Дело было в том, что незнакомый мужчина спокойно сидел. Причем не на земле, как все остальные, а прямо на теле недавно убитого сержанта! Сидел так, словно устроился на неодушевленном камне или на каком-нибудь бревне. Самое ужасное было в том, что Григорий немного знал этого некогда веселого, разбитного парня. Естественно, что он буквально вскипел от негодования. Однако прежде, чем боец сообразил, что нужно сделать, Старик тихо спросил:
— Давно на передовой?
Григорий на секунду опешил от неожиданного вопроса и недовольно буркнул:
— С начала ноября.
— Впервые попал в жаркую схватку? — не столько поинтересовался, сколько констатировал Старик.
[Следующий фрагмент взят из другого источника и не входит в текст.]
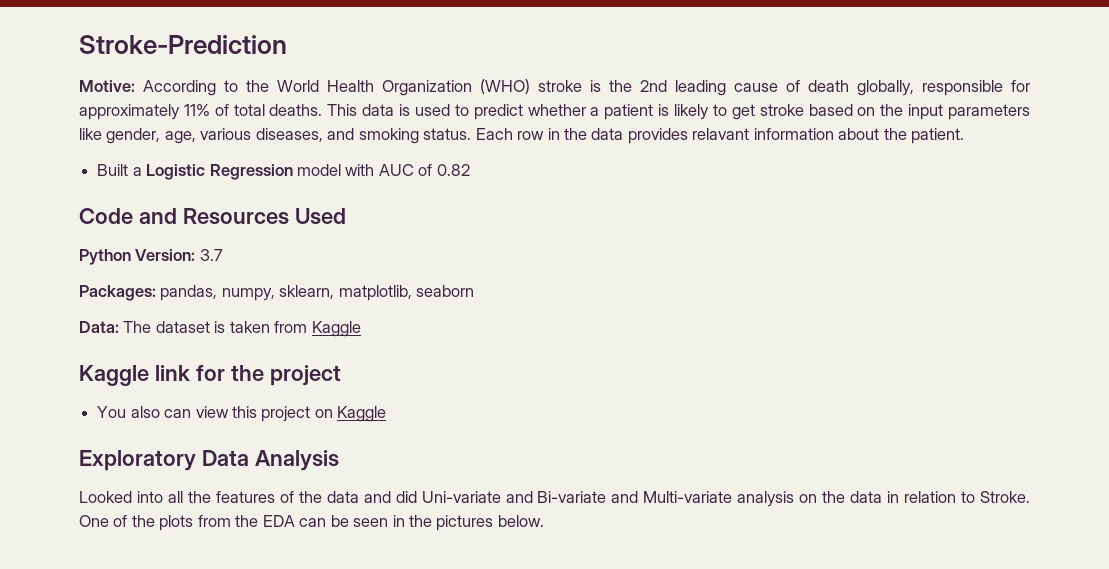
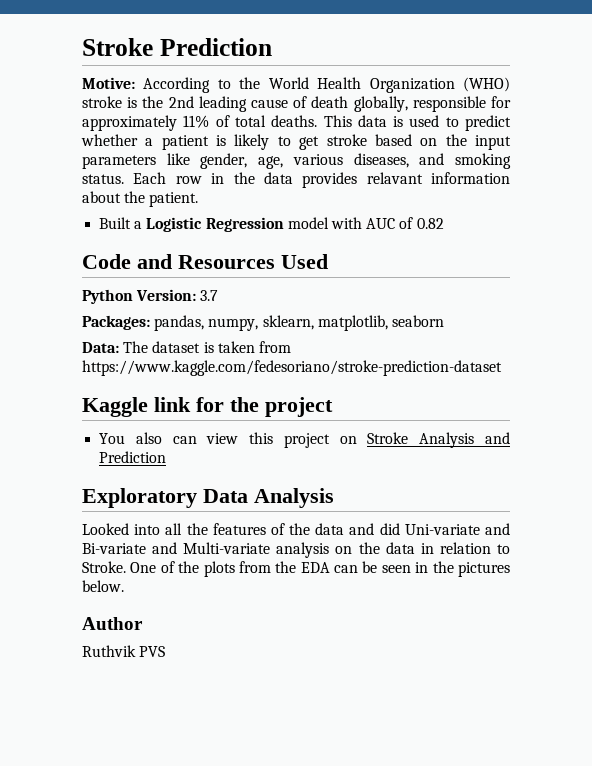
[79,35,287,54] Stroke-Prediction -> [82,38,272,56] Stroke Prediction
[311,321,361,337] Kaggle -> [82,360,502,376] https://www.kaggle.com/fedesoriano/stroke-prediction-dataset
[337,406,387,422] Kaggle -> [367,432,510,448] [99,451,167,463] Stroke Analysis and Prediction
(544, 521) none -> [82,617,143,630] [82,645,166,657] // Author // Ruthvik PVS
Мужчина посмотрел, как молодой солдат неопределенно пожал плечами, усмехнулся и добавил: — Ничего, через неделю таких боев ты уже не будешь обращать внимания на мертвецов. Но должен тебе сказать, что им теперь все равно, а живым нужно себя поберечь. Вдруг еще родине пригодятся? — И безо всякого перехода Старик внезапно сменил тему: — Спички есть?
— Кончились, — уже более спокойным тоном сообщил Григорий. Он уже решил, что не стоит затевать конфликт со старым и, видимо, весьма опытным солдатом. Возможно, этот боец в Финскую воевал, а то и в Первой мировой поучаствовал. Наверняка у него есть чему поучиться. Лучше постараться поскорее перенять его опыт. Может быть, еще понадобится.
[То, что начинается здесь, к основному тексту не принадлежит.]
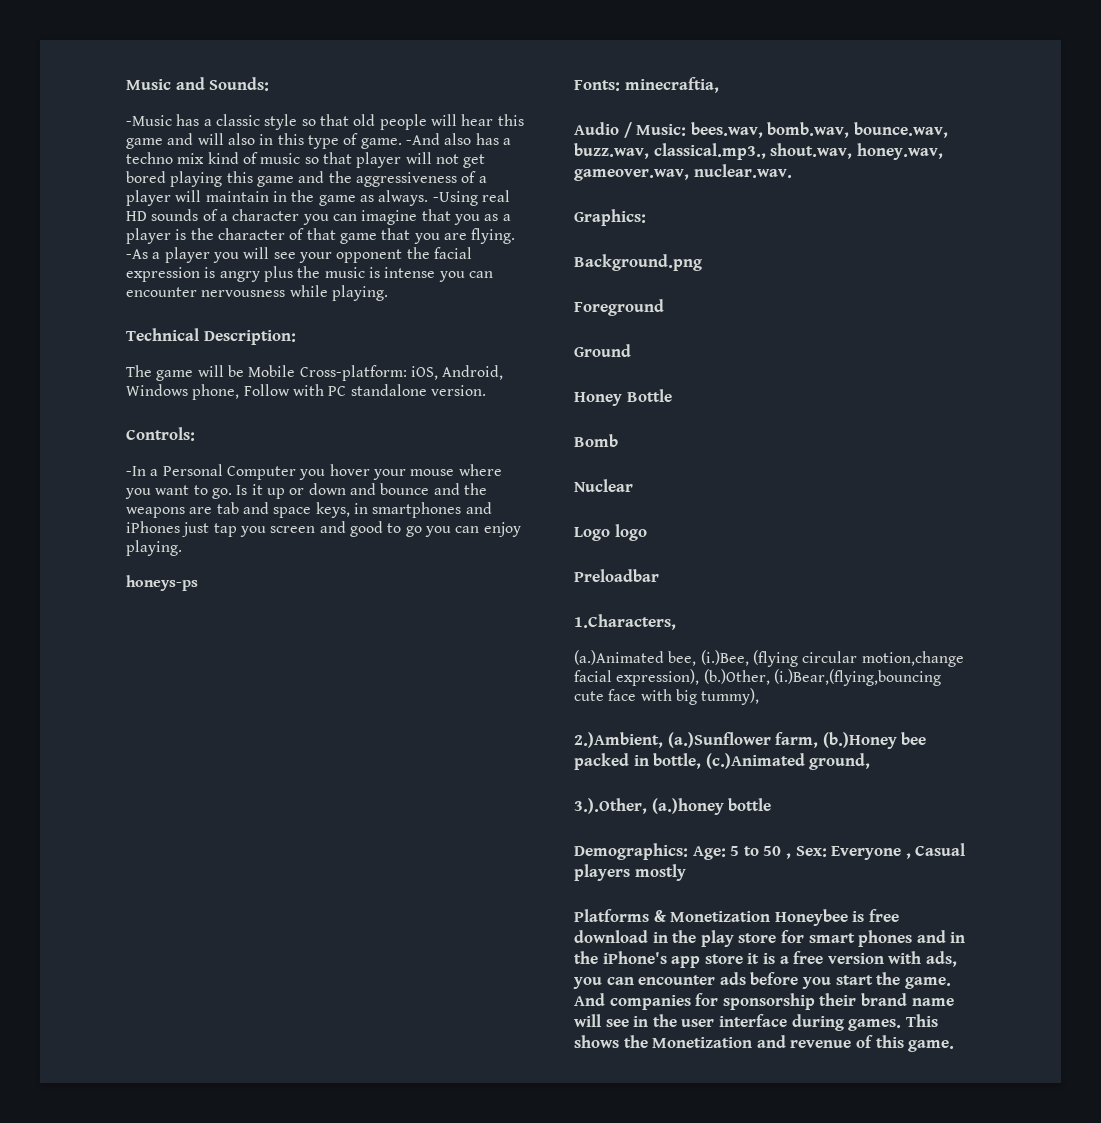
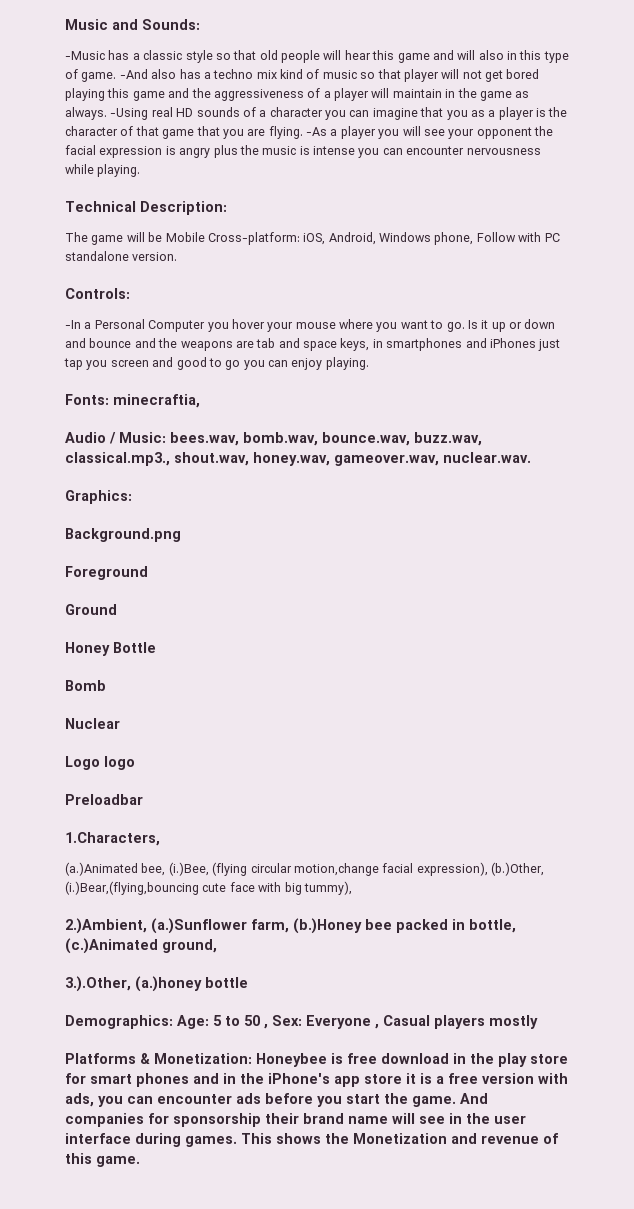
[126,575,198,591] // honeys-ps -> (369, 363) none
[670,911,771,922] Monetization -> [154,1053,252,1064] Monetization:

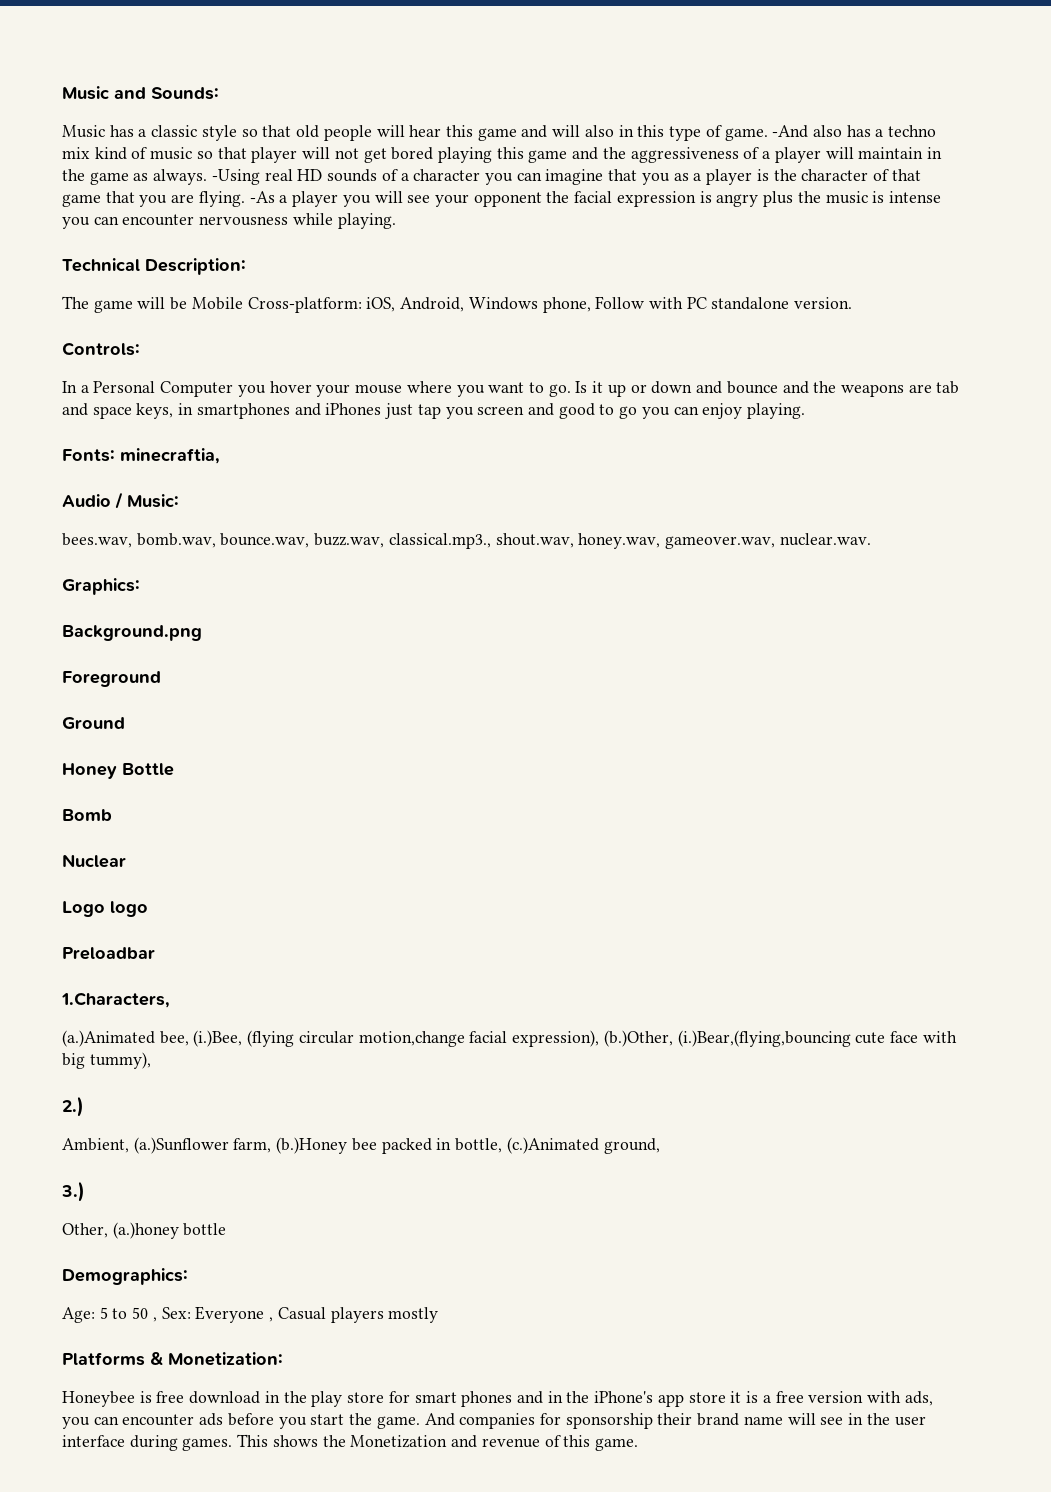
[65,51,105,60] -Music -> [62,125,105,138] Music
[65,320,81,329] -In -> [62,381,77,393] In
(166, 437) none -> (179, 501) //
[65,918,147,934] 2.)Ambient, -> [62,1096,84,1117] [62,1138,129,1153] 2.) // Ambient,
[65,976,131,992] 3.).Other, -> [61,1181,85,1202] [62,1223,108,1238] 3.) // Other,
(173, 1022) none -> (188, 1276) //
(252, 1058) none -> (283, 1359) //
Старик достал из кармана солдатского галифе замызганный кисет и развязал потертую тесемку. Вынул из мешочка кусок газеты, сложенный гармошкой. Аккуратно оторвал небольшой прямоугольник. Насыпал на него махорку и ловко свернул самокрутку. Легонько провел языком по краю бумаги и приклеил его к боку свернутого цилиндрика. Получилась почти настоящая сигарета. С виду не хуже фабричной.
Мужчина вставил ее в уголок рта и зажал губами. Только сейчас Григорий заметил, что Старик не оставил свой карабин на бруствере, как молодые бойцы, измотанные ожесточенным боем. Он продолжал держать его в руках, прочно уперев приклад в землю. Собеседник перехватил взгляд парня, утвердительно кивнул и сказал:
— Мое оружие всегда со мной. В случае чего, не нужно будет искать, где я его оставил. Да и чем меньше оно на земле валяется, тем надежнее работает.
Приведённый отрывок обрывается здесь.